The black-footed cat aka Felis nigripes is tiny, adorable, and deadly. Weighing between 2-5 lbs, they are the smallest wildcat species in Africa and is 200 times smaller than the average lion. Don't be fooled by their fluffy appearance though: the black-footed cat has one of the highest kill-success rates among their peers! Compared to the 200x larger lions which bring down their prey 20-25% of the time, the black-footed cat boats a 60% success rate ! They consume around 3000 rodents a year, and can catch as many as 10-15 prey in one night. Their excellent hearing and night vision allow them to easily stalk small birds and rodents hiding in tall grasses .
Native to southern African nations, the black-footed cat can be found in the tall grasslands of Botswana, Namibia, and South Africa . The black-footed cat is listed as vulnerable by IUCN Red list with its population in decline in the wild. Due to grasslands being used as grazing spaces for livestock, the black-footed cat has been losing their native habitat and hunting grounds . There have been some successful breeding programs in captivity, including in vitro fertilization using a domestic cat as the surrogate.
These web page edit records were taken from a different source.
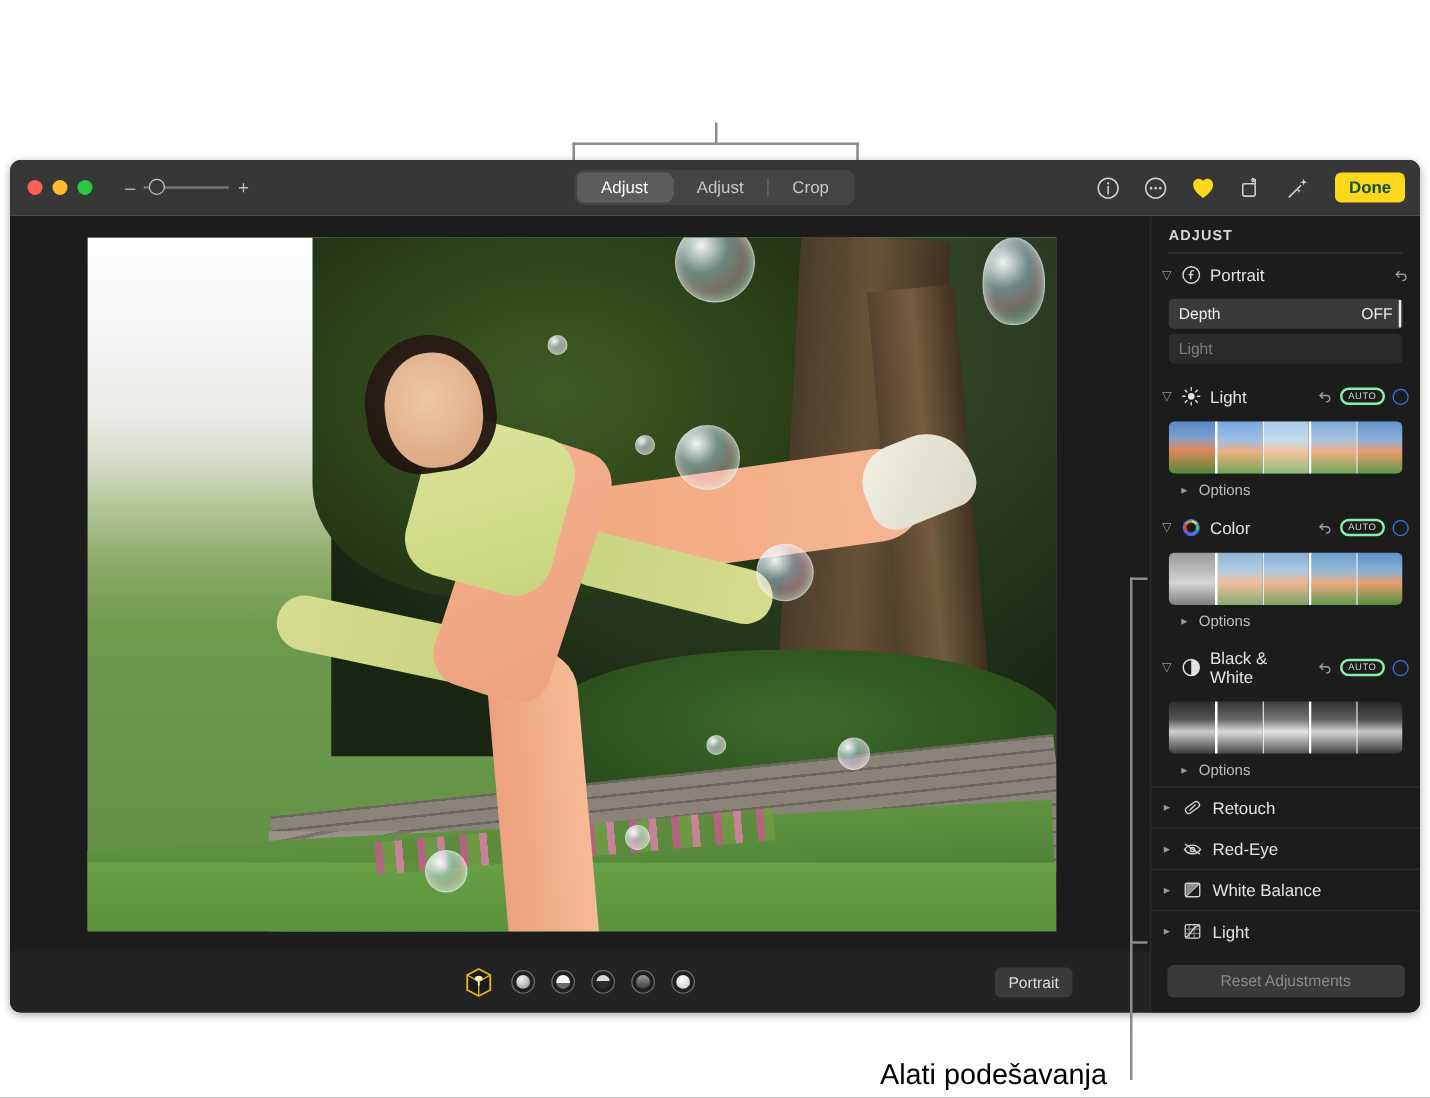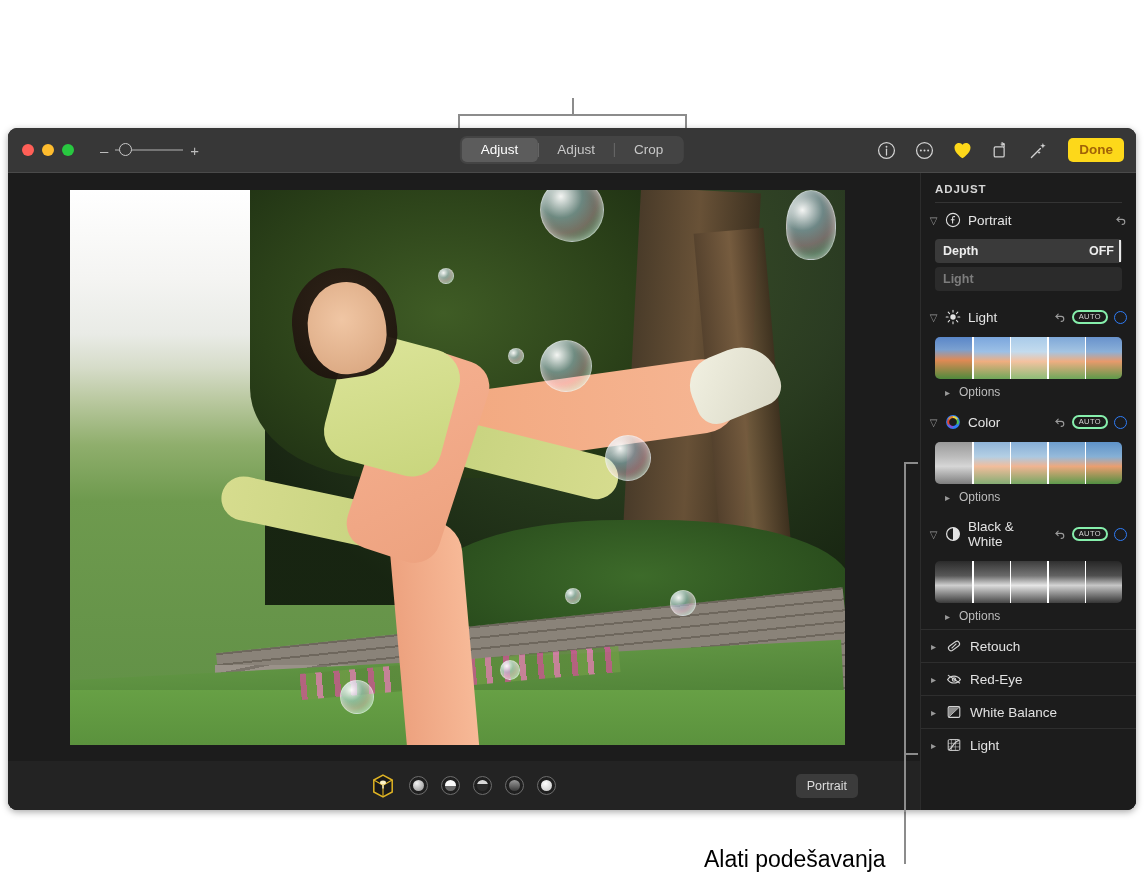--- a/index.html
+++ b/index.html
@@ -79,7 +79,7 @@
   }
   .ticon { width: 21px; height: 21px; display:block; }
   #done-btn {
-    background: #fdd81a; color: #a16207;
+    background: #fdd81a; color: #14532d;
     font-size: 13.5px; font-weight: 600;
     height: 24px; padding: 0 11px; line-height: 24px;
     border-radius: 5px; margin-left: 2px;

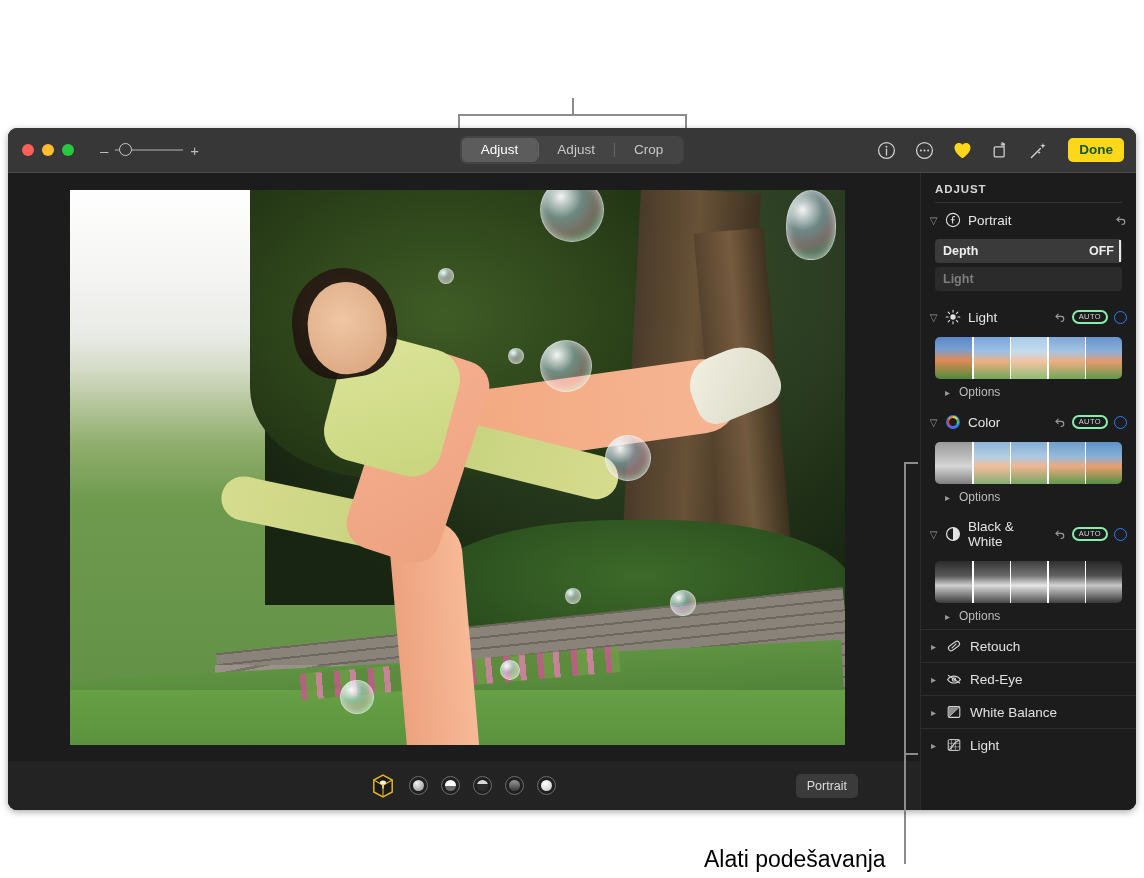--- a/index.html
+++ b/index.html
@@ -217,7 +217,6 @@
     display:flex; align-items:center; justify-content:space-between;
     padding:0 8px; font-size:12.5px; color:#ededed;
     position:relative;
-    font-weight:bold;
   }
   .slider-row.dim { background:#2b2b2b; color:#7d7d7d; }
   .slider-row .cursor-bar {

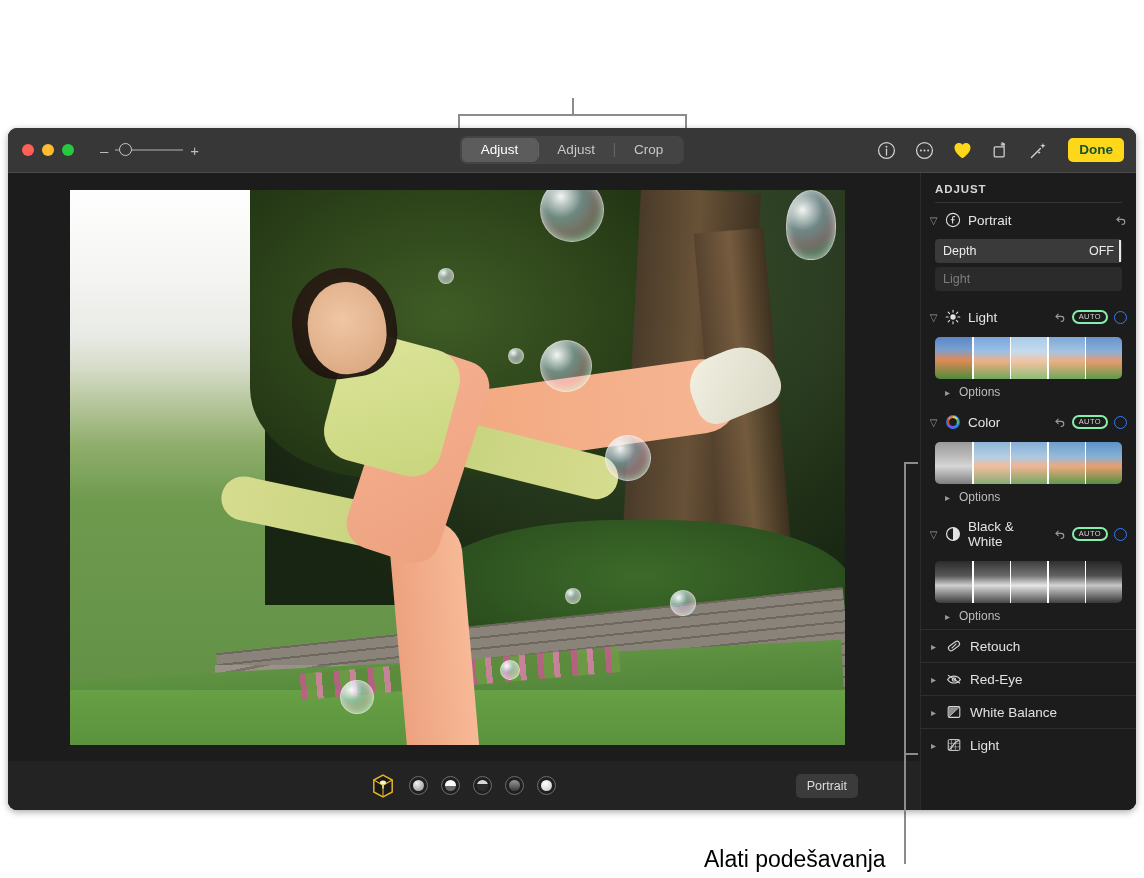--- a/index.html
+++ b/index.html
@@ -615,6 +615,9 @@
 
         </div>
 
+        <div id="reset-wrap">
+          <div id="reset-btn">Reset Adjustments</div>
+        </div>
       </div>
 
     </div>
Today, we release the genome assembly of the black-footed cat. This is another $1K genome assembly with a contig n50 = 51 Kb and a scaffold n50 = 140 Mb. Check out our Methods page for assembly procedure details. The genome was generated using a sample from the T.C. Hsu Cryo-Zoo at the University of Texas MD Anderson Cancer Center, originally stored back in 1974! We thank Drs. Asha Multani, Sen Pathak, Richard Behringer, Liesl Nel-Themaat and Arisa Furuta in the Department of Genetics at the MD Anderson Cancer Center for their help with this sample.